“Greed, for lack of a better word, is good. Greed is right. Greed works.” That is, Gordon Gekko, until the law — if not decency — catches up with you. Here, a look back at five of America’s most infamous financial con men who ultimately traded pinstripes for prison stripes:
Having made billions through trickery and deceit, Madoff may very well personify the term “filthy rich.” Over the years, Madoff, who ran his own Wall Street investment firm, managed to convince individuals and companies to hand over huge sums of money — over $20 billion in all — which he claimed he then invested. Investors believed the total funds surpassed $65 billion, but instead of actually investing the money, Madoff paid older investors returns out of their own money or money Madoff had swindled from others.
Madoff got rich at the expense of his clients, many of whom lost their businesses and retirement savings. For operating what is considered one of the largest Ponzi schemes ever, Madoff was turned in by his own sons in 2008 and is now serving a prison sentence of 150 years. He’s also been ordered to pay $170 billion in restitution.
Here’s yet another Bernie gone bad. Ebbers was CEO of WorldCom and grew it into the country’s second-largest telecommunications business through the acquisition of smaller companies. The takeovers left the company deep in debt, but clever doctoring of the books covered it up.
In fact, Ebbers inflated his company’s assets by $11 billion. The truth, however, caught up with WorldCom. When it filed for bankruptcy, its stock went from $64 per share to just a little over $1. In 2005, Ebbers was convicted of nine counts of conspiracy, securities fraud and making false regulatory filings. He’s now serving a 25-year prison term.
Lay, founder of Enron, the now-legendary commodities, energy and service corporation, built the company up from humble beginnings to a giant conglomerate that claimed to turn a $100 billion profit in 2000.

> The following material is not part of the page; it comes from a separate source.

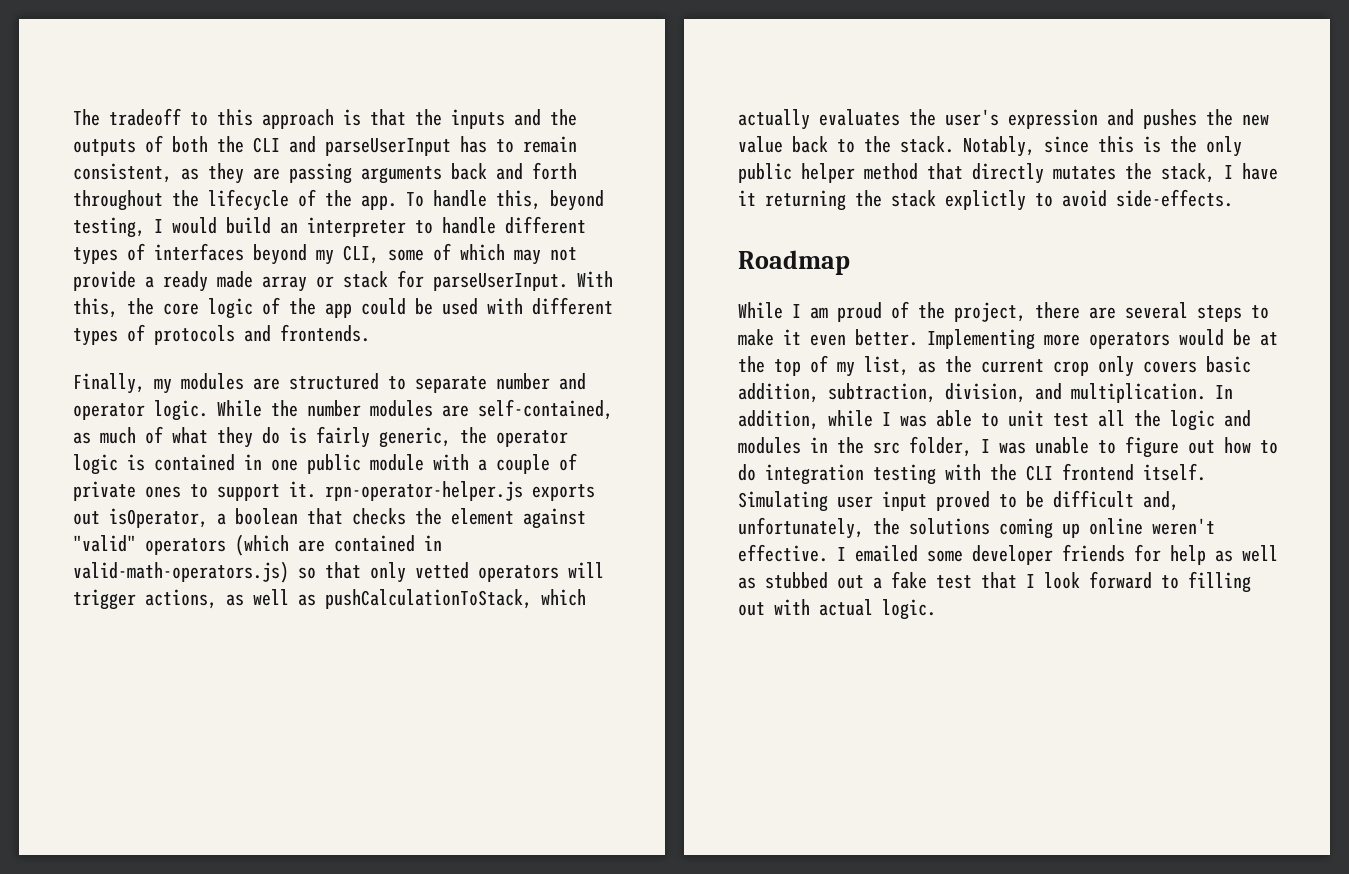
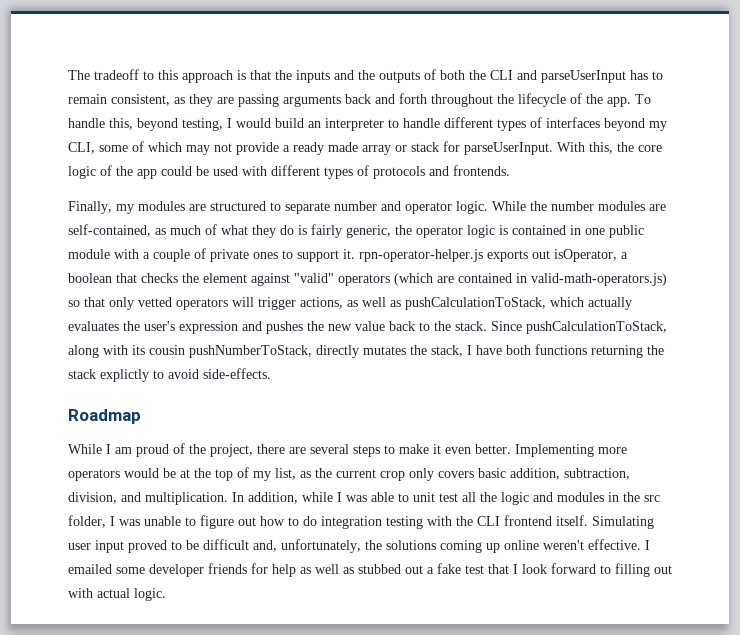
[963,136,1242,157] [738,163,963,183] Notably, since this is the only public helper method that -> [491,321,667,334] [68,345,312,358] Since pushCalculationToStack, along with its cousin pushNumberToStack,
[738,190,756,206] it -> [506,344,587,355] both functions

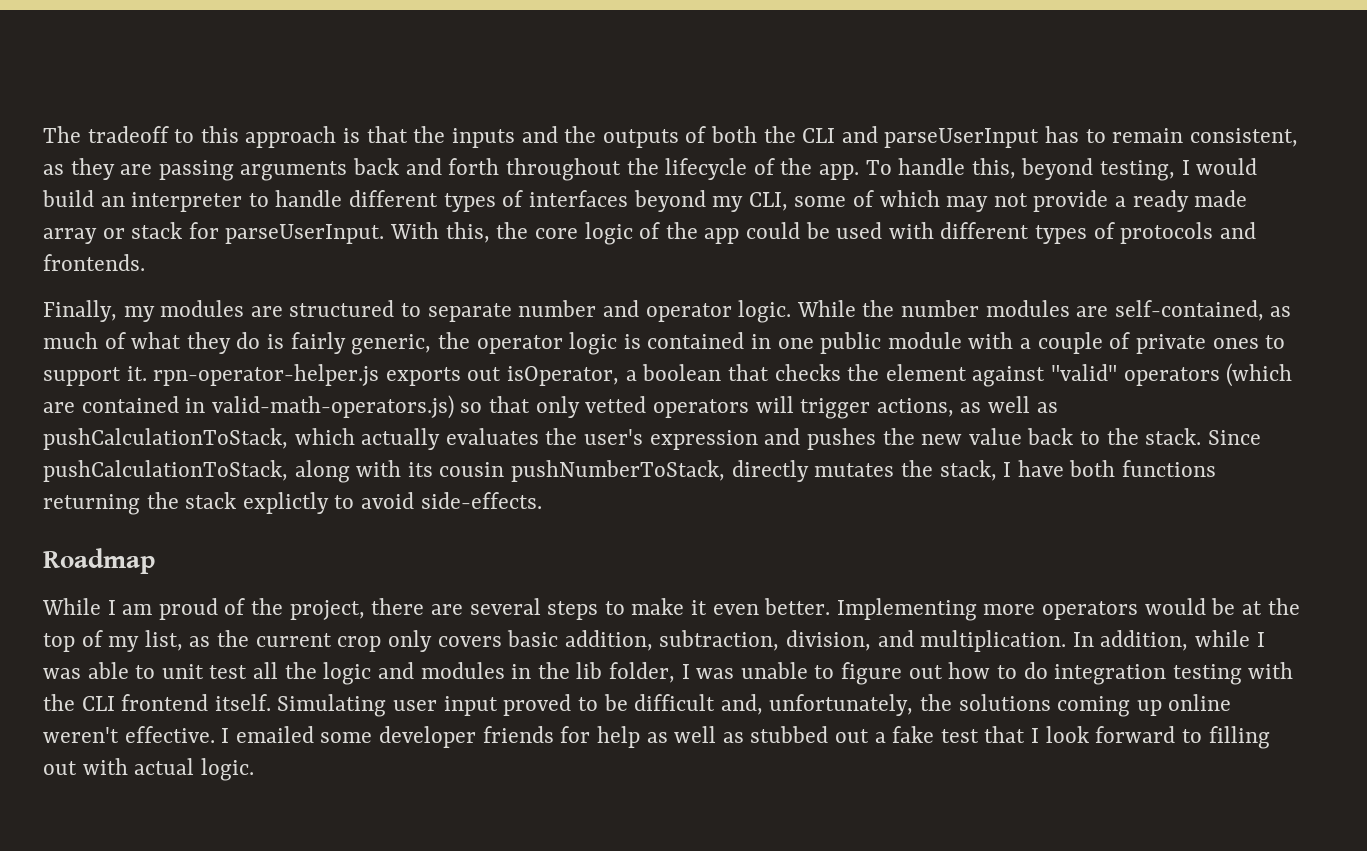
[644,495,660,502] src -> [576,662,603,679] lib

But after the Securities and Exchange Commission began an investigation and Enron filed for bankruptcy in late 2001, it became clear that Enron wasn’t as solvent as it seemed. Enron was cooking the books, declining to document huge debt. The company failed, shareholders lost $74 billion, and thousands of employees saw their retirement funds decimated.
Lay was convicted of securities fraud and other charges but died before he could be sentenced. His conviction was later vacated.
Minkow supposedly ran a company called ZZZZ Best, an industrial carpet-cleaning business, but the only thing that ever went to the cleaners were his investors. When Minkow made the “company” public, shares in the stock shot up. However, it turned out there was no company, no contracts and no customers. in 1987 and was sentenced to 25 years in prison.
Acting on nonpublic, insider information about mergers and acquisitions — a clear violation of SEC policies — Ivan Boesky, who inspired the fictional “Wall Street” movie character Gordon Gekko, amassed an ill-gotten fortune of about $200 million. Boesky made $50 million off one sale alone, when Philip Morris bought General Foods Corporation in 1985.
However by the late 1980s, Boesky was being investigated by the SEC. In September 1986, he struck a plea deal and ratted out other players in the insider-trading scandal, including another Wall Street hotshot, Michael Milken.
Boesky served a 3 1/2-year prison sentence and was fined $100 million. Half went to the Treasury Department, and half was given to those he cheated.